# Requirement
A word-for-word copy of the entries is the goal; leave out the pictures.

Records contained in a dataset
+===+
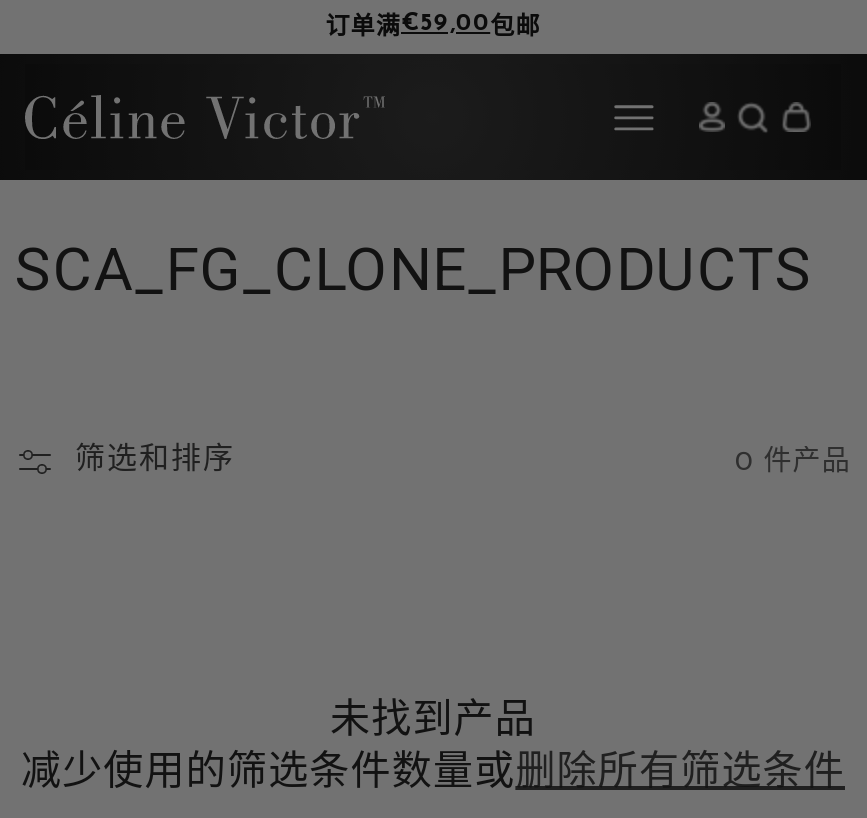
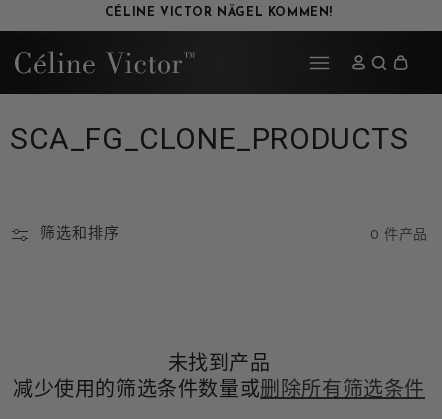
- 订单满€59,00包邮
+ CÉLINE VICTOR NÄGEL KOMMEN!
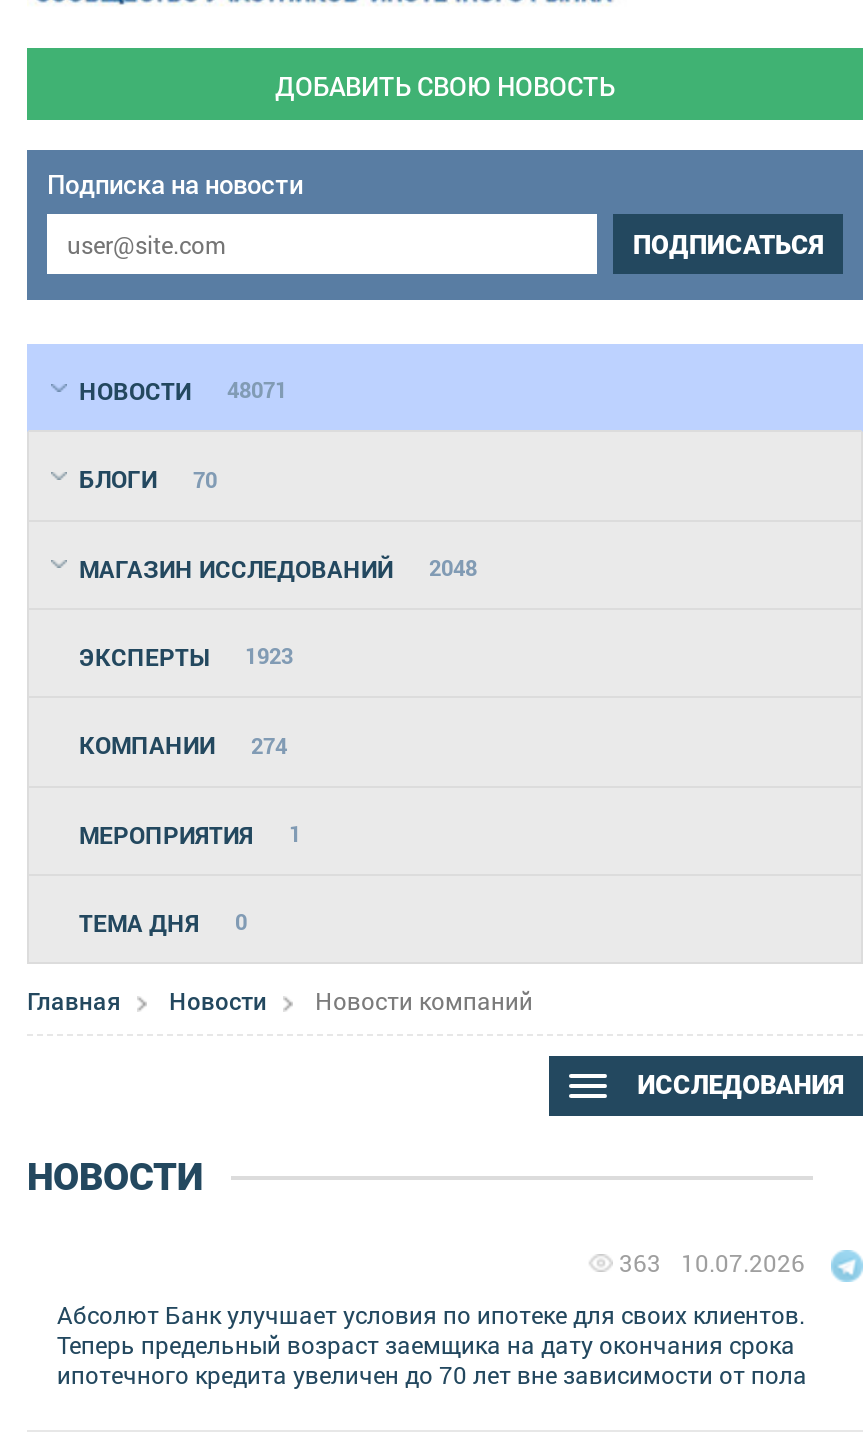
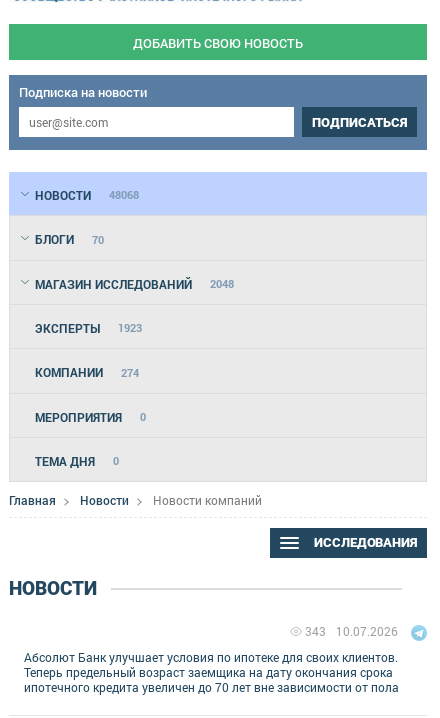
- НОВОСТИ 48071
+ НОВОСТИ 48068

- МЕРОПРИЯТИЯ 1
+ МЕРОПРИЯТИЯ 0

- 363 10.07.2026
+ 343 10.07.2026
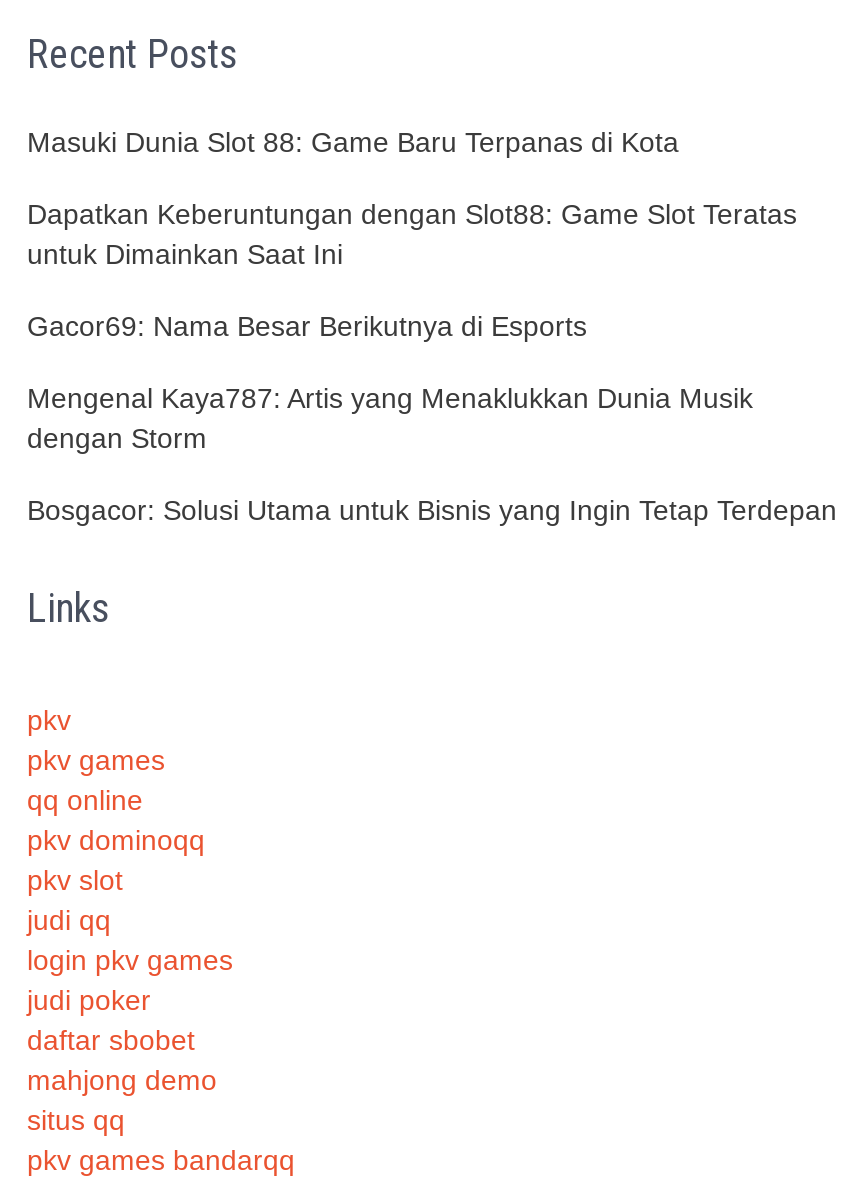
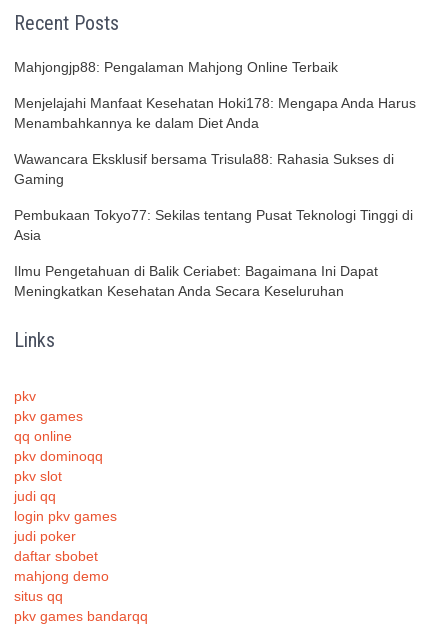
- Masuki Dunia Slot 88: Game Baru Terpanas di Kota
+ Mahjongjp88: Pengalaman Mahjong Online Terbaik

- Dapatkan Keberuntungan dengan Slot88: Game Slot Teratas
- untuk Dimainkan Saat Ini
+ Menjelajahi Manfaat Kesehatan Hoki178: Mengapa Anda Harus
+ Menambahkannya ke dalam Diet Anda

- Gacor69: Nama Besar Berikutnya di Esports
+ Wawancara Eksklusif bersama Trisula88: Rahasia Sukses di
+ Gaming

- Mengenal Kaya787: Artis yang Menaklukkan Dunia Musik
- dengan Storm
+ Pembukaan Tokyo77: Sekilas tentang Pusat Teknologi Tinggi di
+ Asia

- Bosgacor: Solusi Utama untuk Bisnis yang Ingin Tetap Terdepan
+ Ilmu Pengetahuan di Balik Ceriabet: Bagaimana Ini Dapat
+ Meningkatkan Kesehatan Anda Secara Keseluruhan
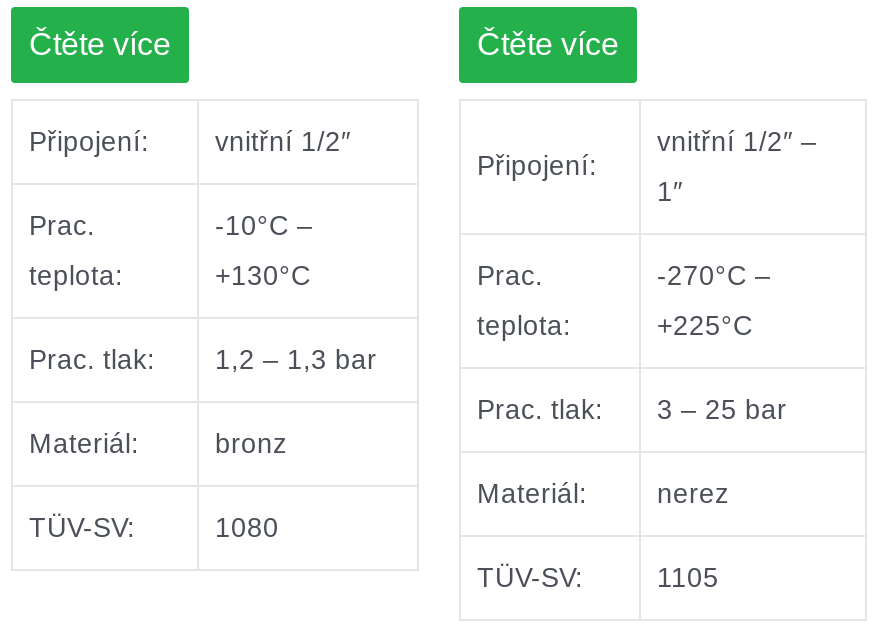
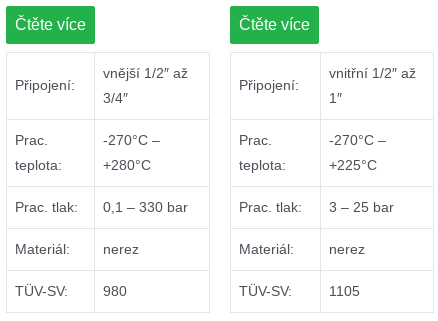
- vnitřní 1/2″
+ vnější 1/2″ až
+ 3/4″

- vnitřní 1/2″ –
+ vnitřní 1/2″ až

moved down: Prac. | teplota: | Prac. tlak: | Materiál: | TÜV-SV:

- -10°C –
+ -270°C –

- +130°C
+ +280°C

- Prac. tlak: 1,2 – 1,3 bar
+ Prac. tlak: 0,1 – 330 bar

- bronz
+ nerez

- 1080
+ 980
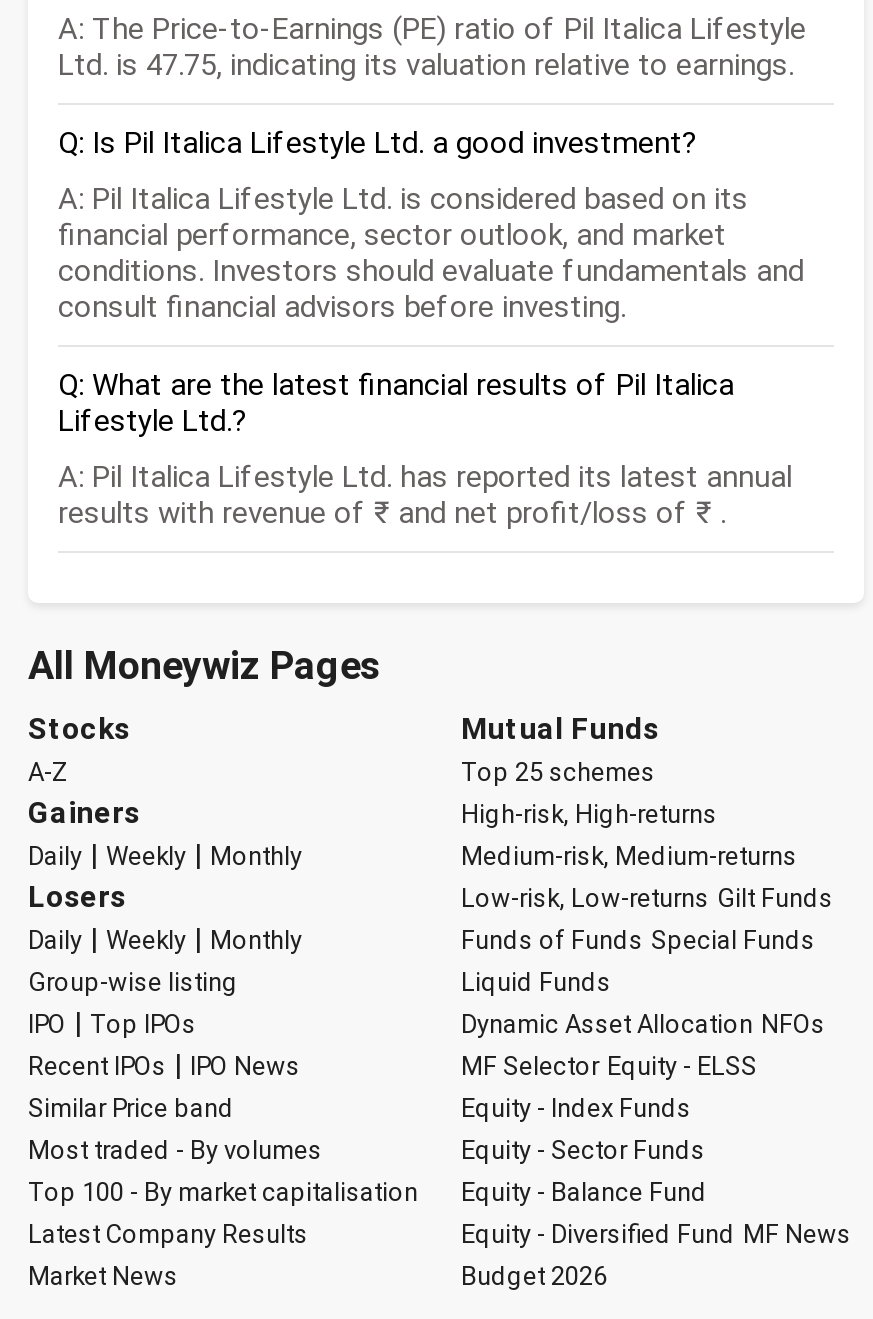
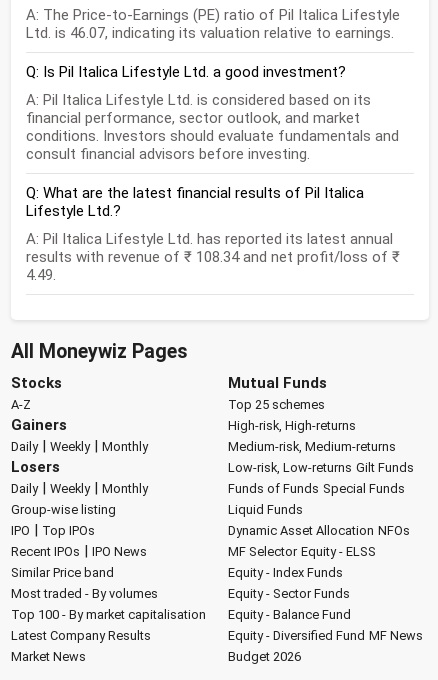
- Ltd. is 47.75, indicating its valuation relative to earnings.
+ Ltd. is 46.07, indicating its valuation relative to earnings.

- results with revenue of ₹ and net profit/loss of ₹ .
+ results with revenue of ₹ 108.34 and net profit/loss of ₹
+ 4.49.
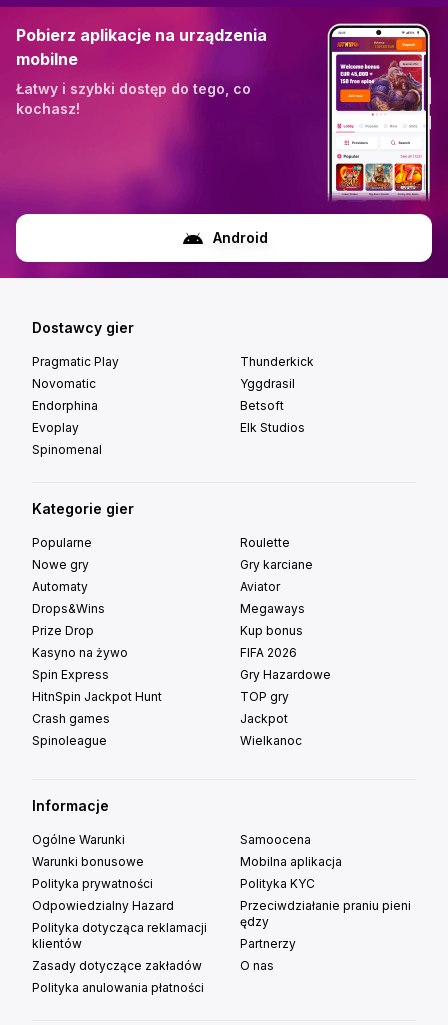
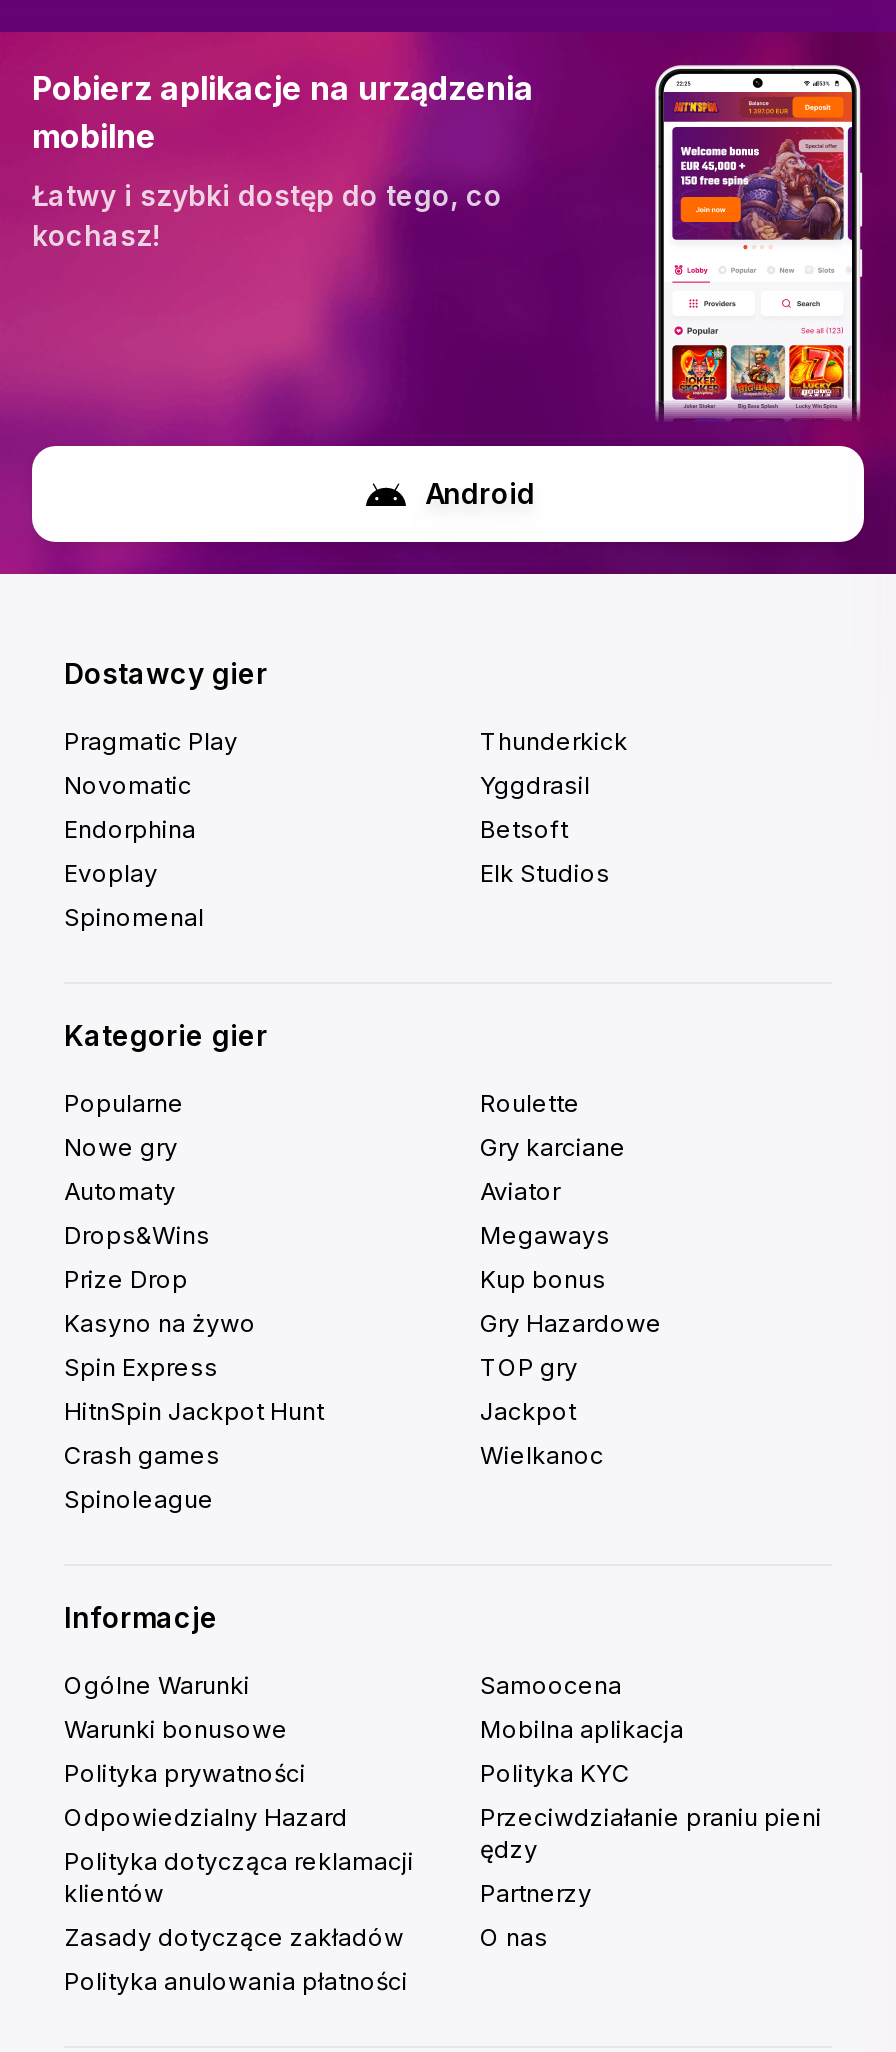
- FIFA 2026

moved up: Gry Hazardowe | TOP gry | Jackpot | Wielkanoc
+===+
# Written response
- 订单满€59,00包邮
+ CÉLINE VICTOR NÄGEL KOMMEN!
- НОВОСТИ 48071
+ НОВОСТИ 48068

- МЕРОПРИЯТИЯ 1
+ МЕРОПРИЯТИЯ 0

- 363 10.07.2026
+ 343 10.07.2026
- Masuki Dunia Slot 88: Game Baru Terpanas di Kota
+ Mahjongjp88: Pengalaman Mahjong Online Terbaik

- Dapatkan Keberuntungan dengan Slot88: Game Slot Teratas
- untuk Dimainkan Saat Ini
+ Menjelajahi Manfaat Kesehatan Hoki178: Mengapa Anda Harus
+ Menambahkannya ke dalam Diet Anda

- Gacor69: Nama Besar Berikutnya di Esports
+ Wawancara Eksklusif bersama Trisula88: Rahasia Sukses di
+ Gaming

- Mengenal Kaya787: Artis yang Menaklukkan Dunia Musik
- dengan Storm
+ Pembukaan Tokyo77: Sekilas tentang Pusat Teknologi Tinggi di
+ Asia

- Bosgacor: Solusi Utama untuk Bisnis yang Ingin Tetap Terdepan
+ Ilmu Pengetahuan di Balik Ceriabet: Bagaimana Ini Dapat
+ Meningkatkan Kesehatan Anda Secara Keseluruhan
- vnitřní 1/2″
+ vnější 1/2″ až
+ 3/4″

- vnitřní 1/2″ –
+ vnitřní 1/2″ až

moved down: Prac. | teplota: | Prac. tlak: | Materiál: | TÜV-SV:

- -10°C –
+ -270°C –

- +130°C
+ +280°C

- Prac. tlak: 1,2 – 1,3 bar
+ Prac. tlak: 0,1 – 330 bar

- bronz
+ nerez

- 1080
+ 980
- Ltd. is 47.75, indicating its valuation relative to earnings.
+ Ltd. is 46.07, indicating its valuation relative to earnings.

- results with revenue of ₹ and net profit/loss of ₹ .
+ results with revenue of ₹ 108.34 and net profit/loss of ₹
+ 4.49.
- FIFA 2026

moved up: Gry Hazardowe | TOP gry | Jackpot | Wielkanoc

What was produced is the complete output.